3d. The prisoner’s counsel also make several objections to the verdict, as contrary to the law and evidence of the case: (1st.) One is, that it was not proved beyond doubt that the accused knew that the note was falsely altered when he attempted to pass it. (2d.) Another is, that a confession made to the arresting officers at a considerable interval of time after the arrest, was given in evidence, so as to have an effect upon the views of the jury, in spite of the instructions of the court, that they should not be regarded. (3d.) Still another objection is. that the extraordinary length of time during which the jury were in deliberation, indicated that they were doubtful of the guilt of the prisoner.

(1) It is true that there was not much positive proof that the prisoner knew that the note was falsely altered. This knowledge on his part was inferred in part from circumstances; but these were such as could leave no doubt on the mind of the jury of the guilty knowledge. The alteration of the note, though skilfully enough done to escape notice in the hurry of business, was so perceptible when once suspected, that the prisoner could not but have known it when he attempted to pass it. The appearance of the note was of itself conclusive of the fact of guilty knowledge, in any attempt to pass it in broad daylight, after it had been examined by the holder.

(2) The court positively instructed the jury that confessions elicited by an officer from a prisoner while in duress and alarm, and without warning as to the use that would be made of them, were not evidence. I cannot infer in the present case, that the jury disregarded this instruction. A similar admission to that afterwards made to the officer was made by the prisoner when arrested in the presence of the person to whom he offered the note, and was evidence as a part of the res gestae.

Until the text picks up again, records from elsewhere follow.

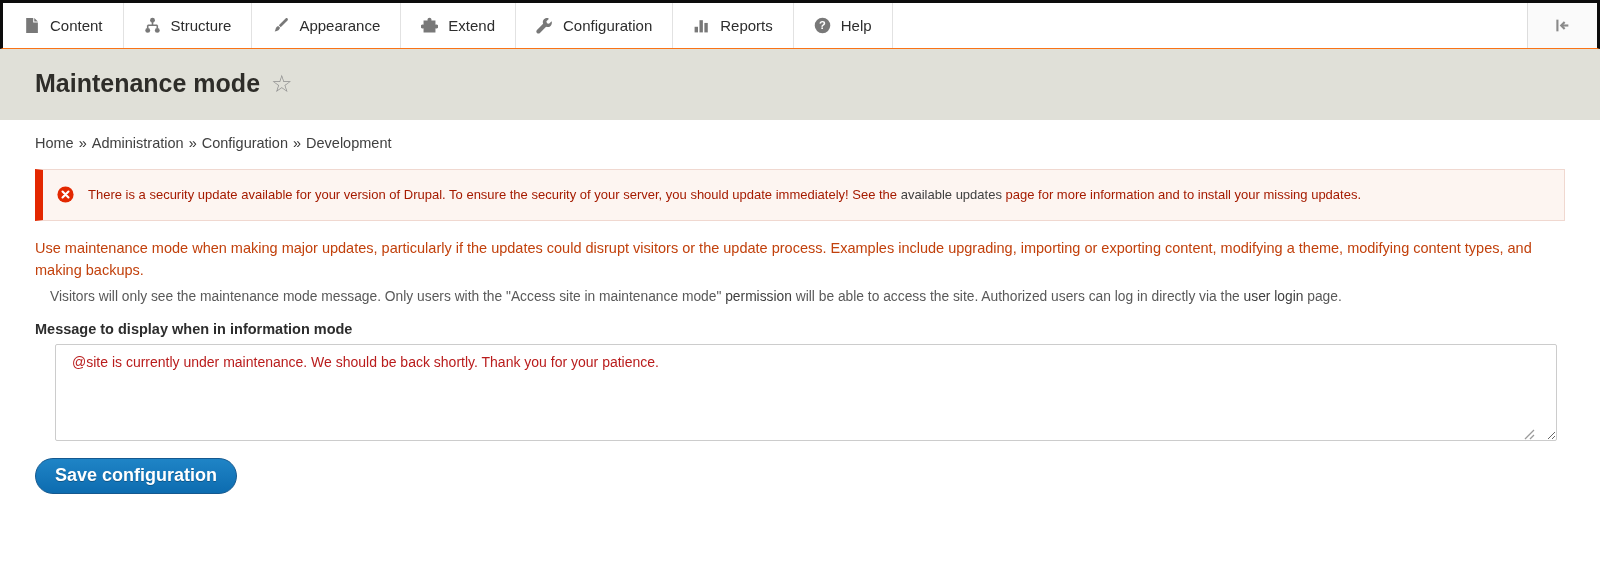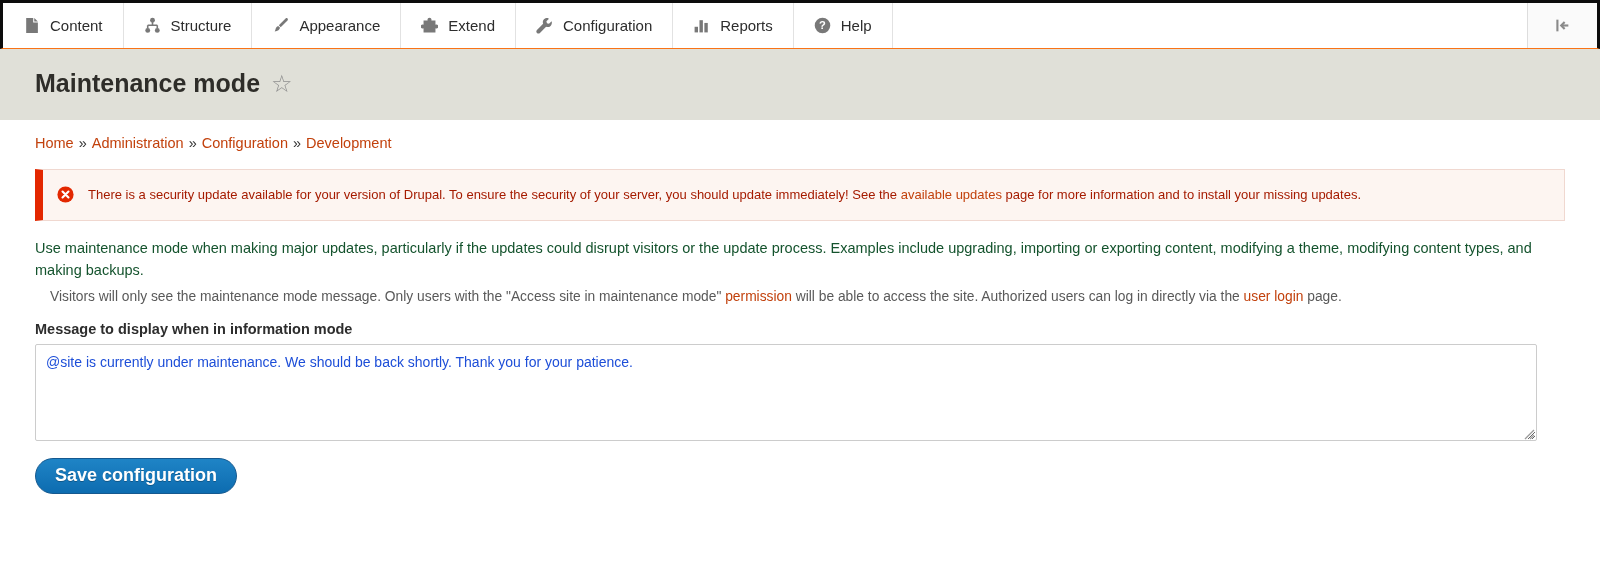"Home" a { color: #c2410c -> #404040 }
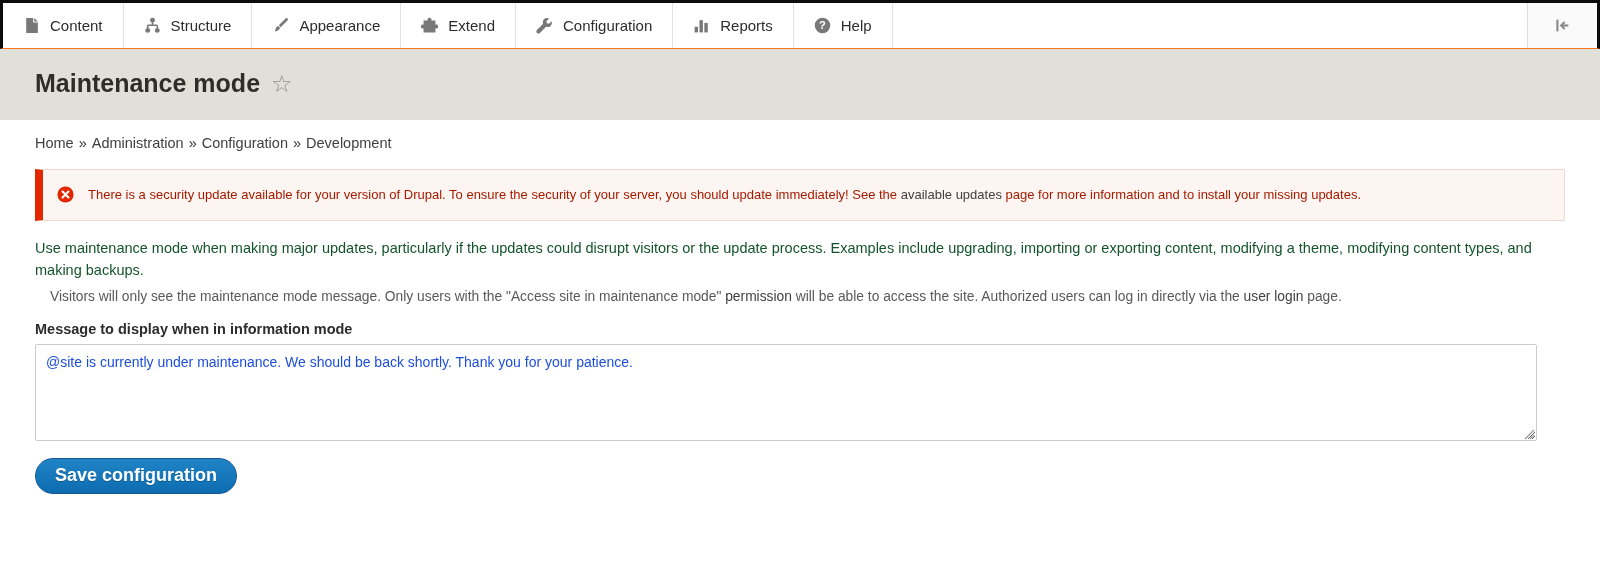"Use maintenance mode when making" .intro { color: #14532d -> #c2410c }
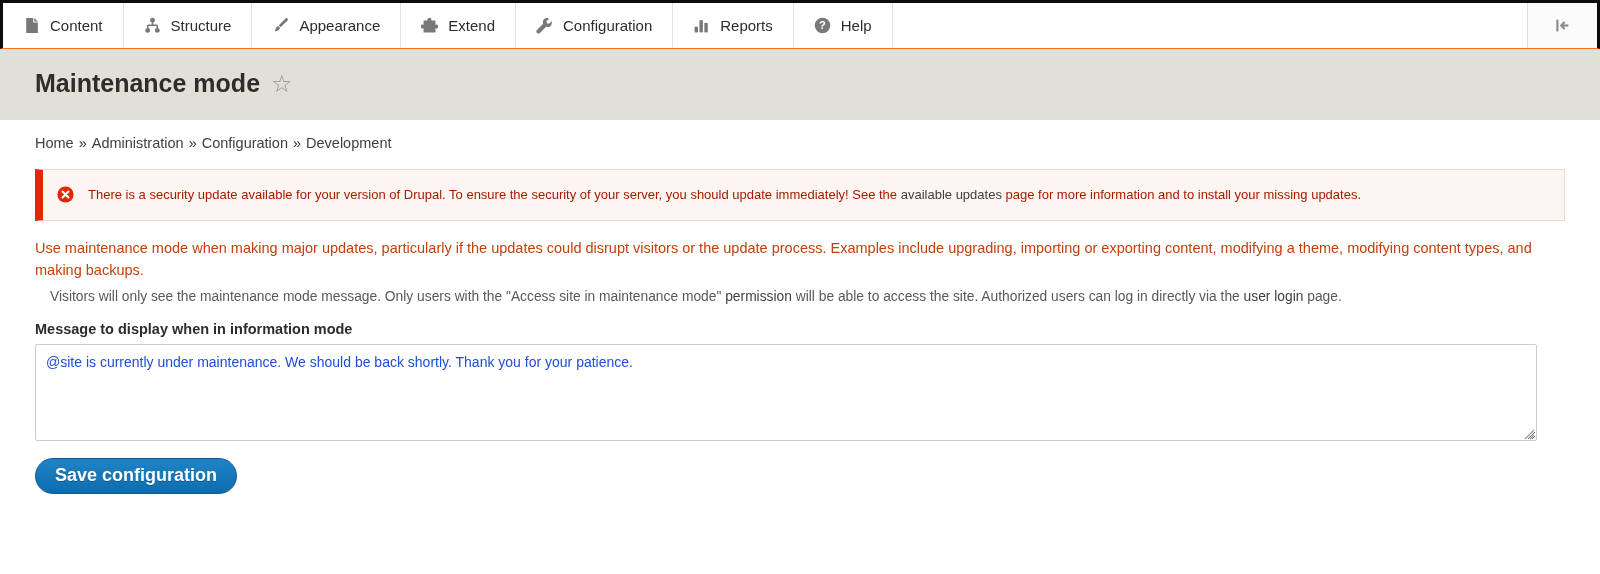"@site is currently under maintenance." textarea { color: #1d4ed8 -> #b91c1c; margin-left: none -> 20px; padding: 8px 10px -> 8px 16px }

(3) My own understanding is that the jury were held a long time in doubt by the misapprehension that the attempt to pass the note was not an offence, and that the prisoner could only be convicted in the event that he actually passed it. After they were instructed by the court that the law made the attempt to pass, an offence, as well as the passing, and that the indictment charged the attempt, the jury were but a short time in deliberation.

I do not, therefore, think the case is one in which it would be proper to set aside the verdict and to award a new trial. It is, indeed, emphatically a case in which neither jury nor court can give relief. It is the case of a young man of good character, reputable connections, industriously engaged in making an honest livelihood, who is cheated on a railroad train, probably in the night-time, by some swindler, into receiving a spurious bank note, and who on discovering his misfortune, endeavors to get rid of the note the next morning in market by victimizing somebody else, who fails in the attempt, and is arrested and brought to trial for a fi-st offence against the law, committed in an evil moment, without due reflection upon the nature and consequences of his act. It is a strong case for an appeal to executive clemency, but one in which neither the jury nor the court have a right or the power to exercise the high function of pardon.

The most that the court can do is, to suspend the sentence, so as to allow the friends of this young man to make appeal to the *1062president foi a pardon, which I hope will he granted him. Sentence will be suspended until the 20th instant.